— WHAT YOU WILL DO —
In the records below, find each line holding the word "filter" and copy it.

^^^^^^^^^^^^^^^^

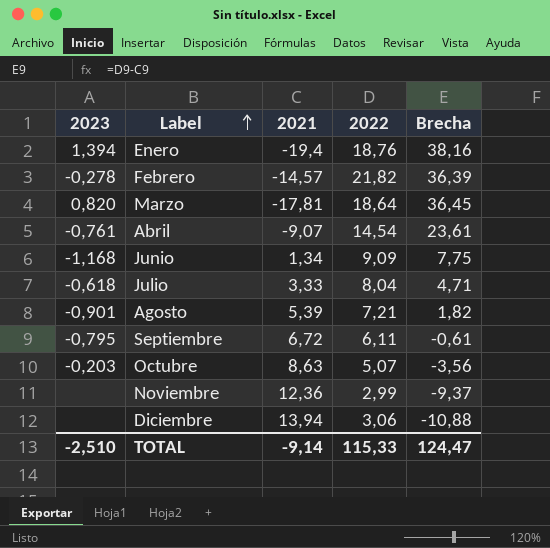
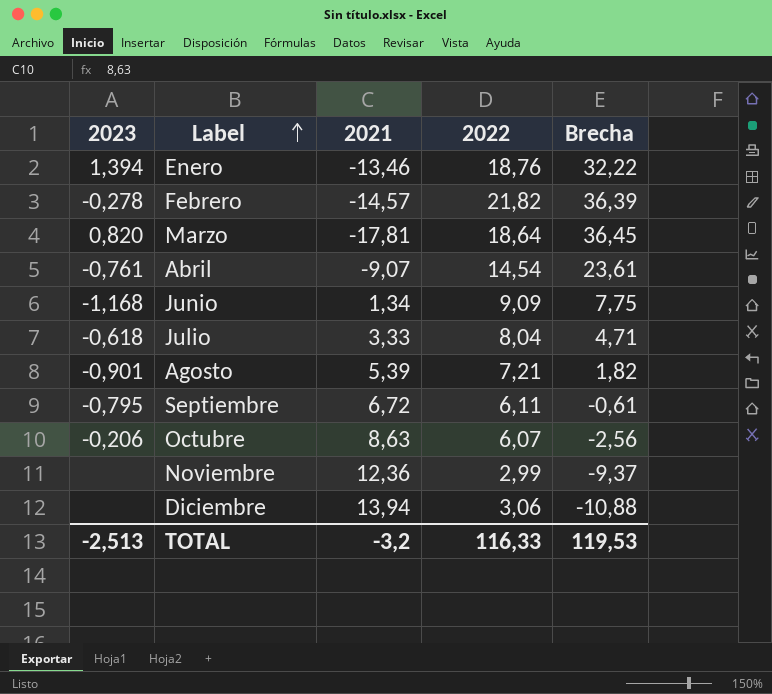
Enero | 2021: -19,4 -> -13,46
Enero | Brecha: 38,16 -> 32,22
Octubre | 2023: -0,203 -> -0,206
Octubre | 2022: 5,07 -> 6,07
Octubre | Brecha: -3,56 -> -2,56
TOTAL | 2023: -2,510 -> -2,513
TOTAL | 2021: -9,14 -> -3,2
TOTAL | 2022: 115,33 -> 116,33
TOTAL | Brecha: 124,47 -> 119,53

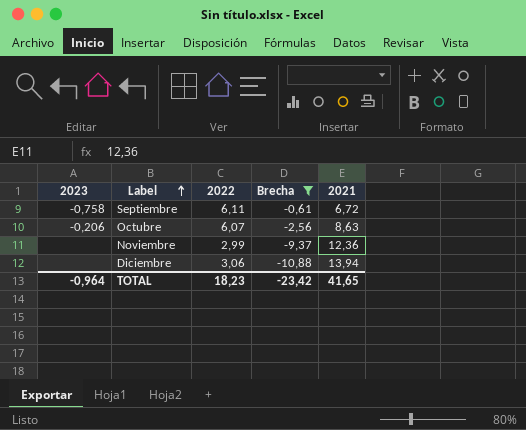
filter: none -> Brecha <= -0,61
column 2021 | position: 3 -> 5
Septiembre | 2023: -0,795 -> -0,758
TOTAL | 2023: -2,513 -> -0,964
TOTAL | 2022: 116,33 -> 18,23
TOTAL | Brecha: 119,53 -> -23,42
TOTAL | 2021: -3,2 -> 41,65

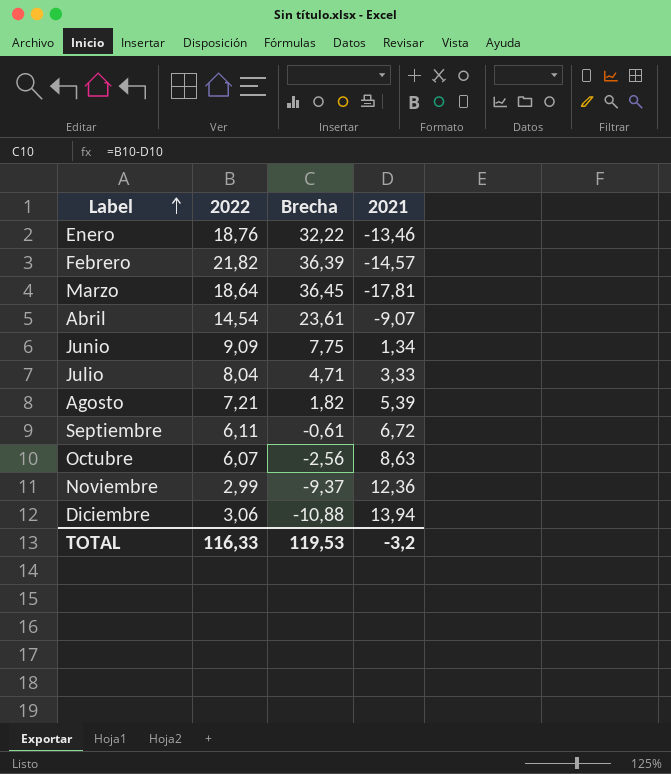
filter: Brecha <= -0,61 -> none
column 2023 | position: 1 -> none
TOTAL | 2022: 18,23 -> 116,33
TOTAL | Brecha: -23,42 -> 119,53
TOTAL | 2021: 41,65 -> -3,2

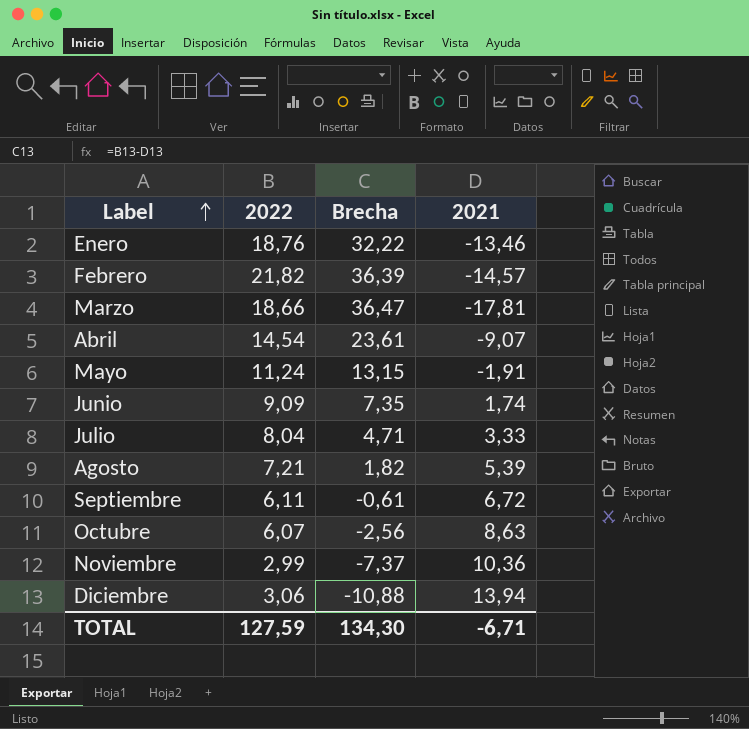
Marzo | 2022: 18,64 -> 18,66
Marzo | Brecha: 36,45 -> 36,47
row Mayo: none -> 11,24 | 13,15 | -1,91
Junio | Brecha: 7,75 -> 7,35
Junio | 2021: 1,34 -> 1,74
Noviembre | Brecha: -9,37 -> -7,37
Noviembre | 2021: 12,36 -> 10,36
TOTAL | 2022: 116,33 -> 127,59
TOTAL | Brecha: 119,53 -> 134,30
TOTAL | 2021: -3,2 -> -6,71

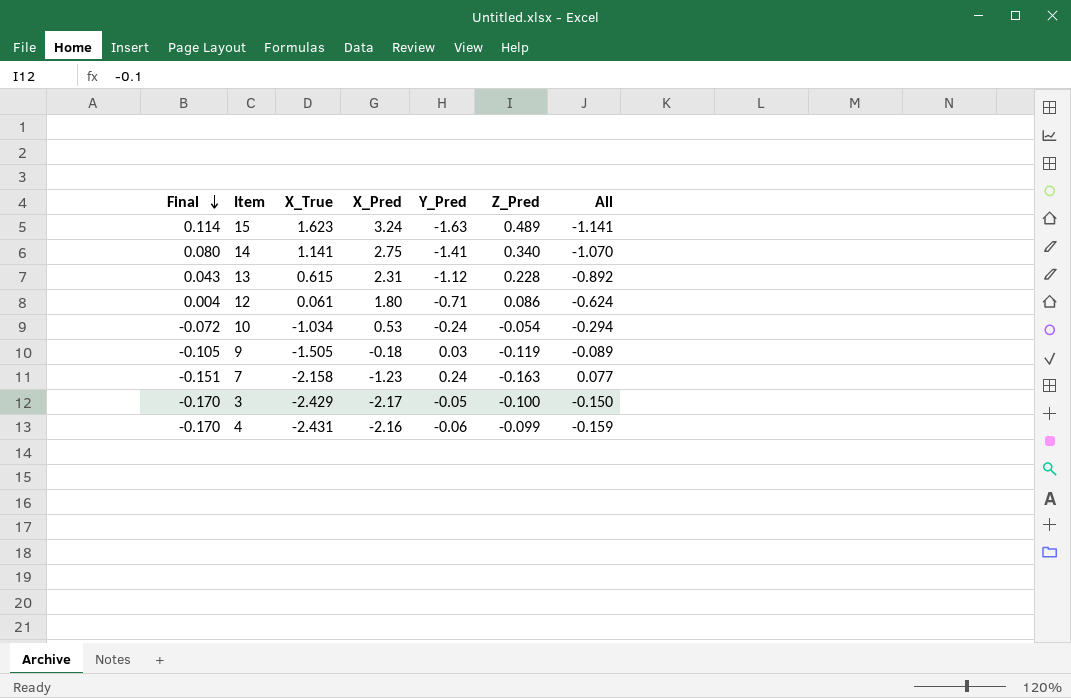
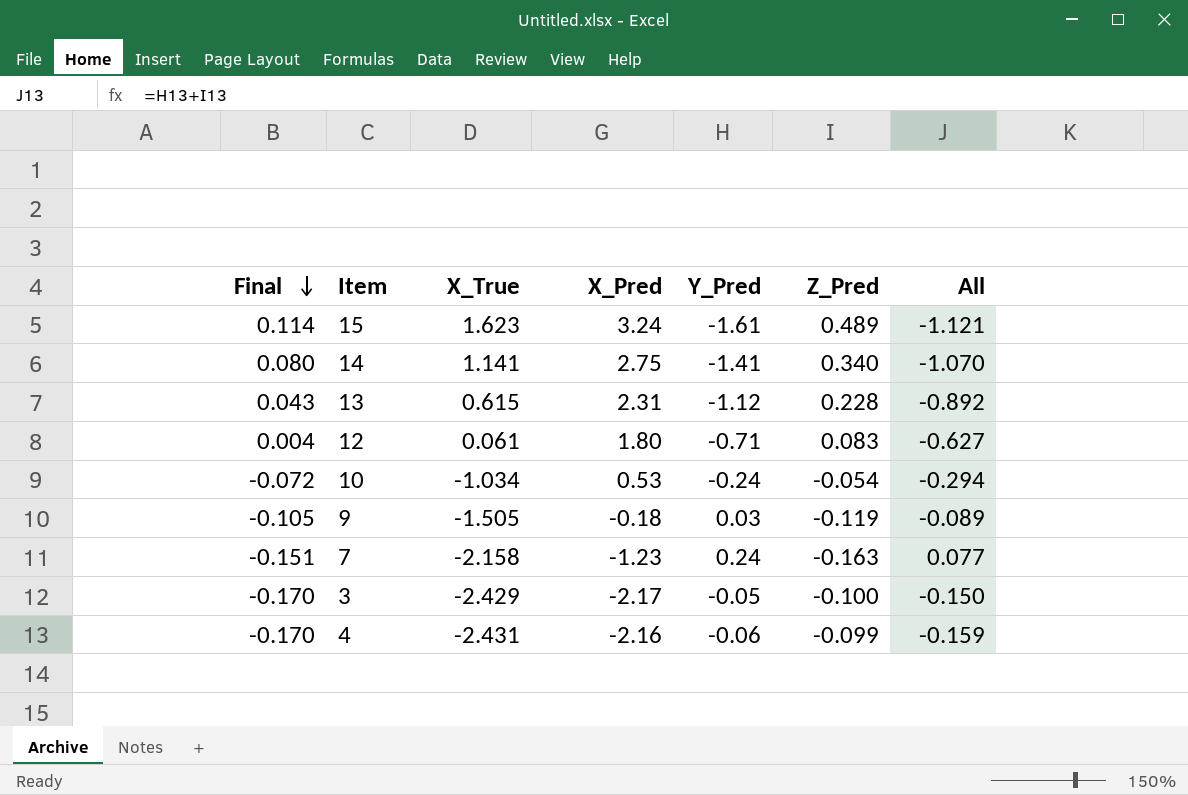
15 | Y_Pred: -1.63 -> -1.61
15 | All: -1.141 -> -1.121
12 | Z_Pred: 0.086 -> 0.083
12 | All: -0.624 -> -0.627

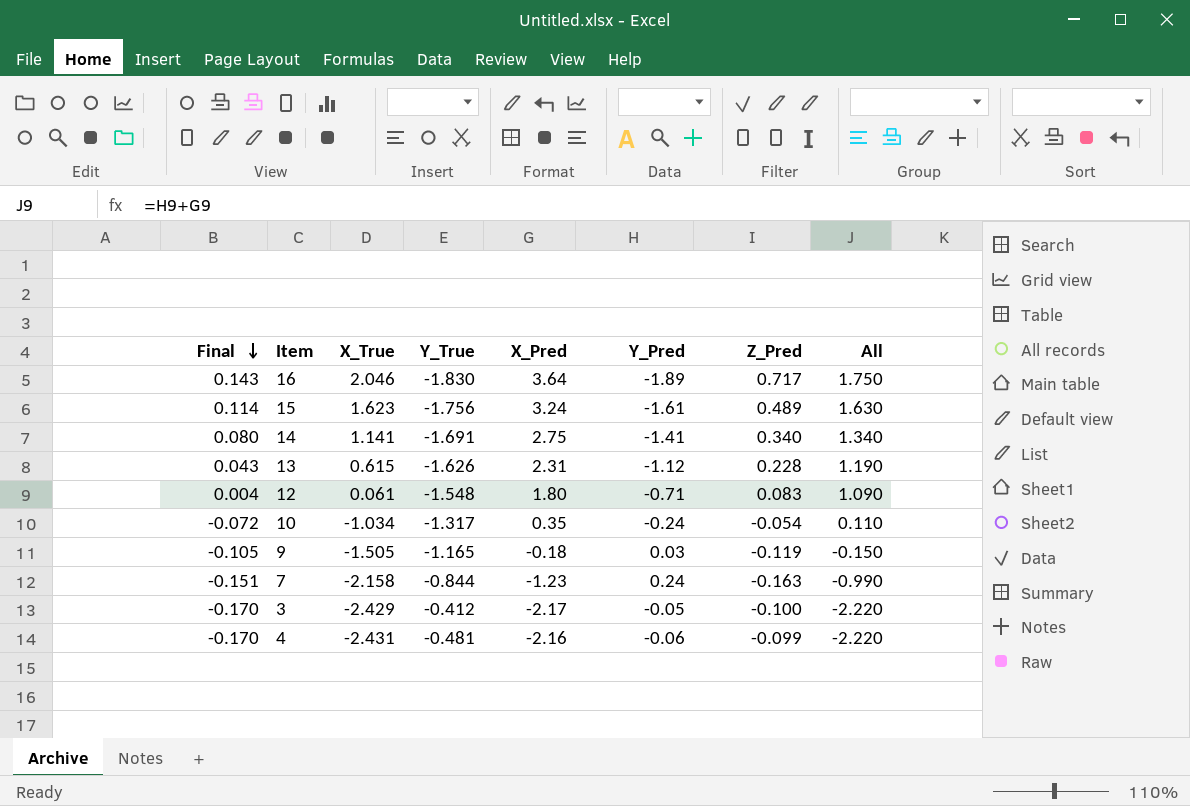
column Y_True | position: none -> 4
column All | formula: [Y_Pred] + [Z_Pred] -> [X_Pred] + [Y_Pred]
row 16: none -> 0.143 | 2.046 | -1.830 | 3.64 | -1.89 | 0.717 | 1.750
10 | X_Pred: 0.53 -> 0.35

^^^^^^^^^^^^^^^^

— ANSWER SPACE —
filter: none -> Brecha <= -0,61
filter: Brecha <= -0,61 -> none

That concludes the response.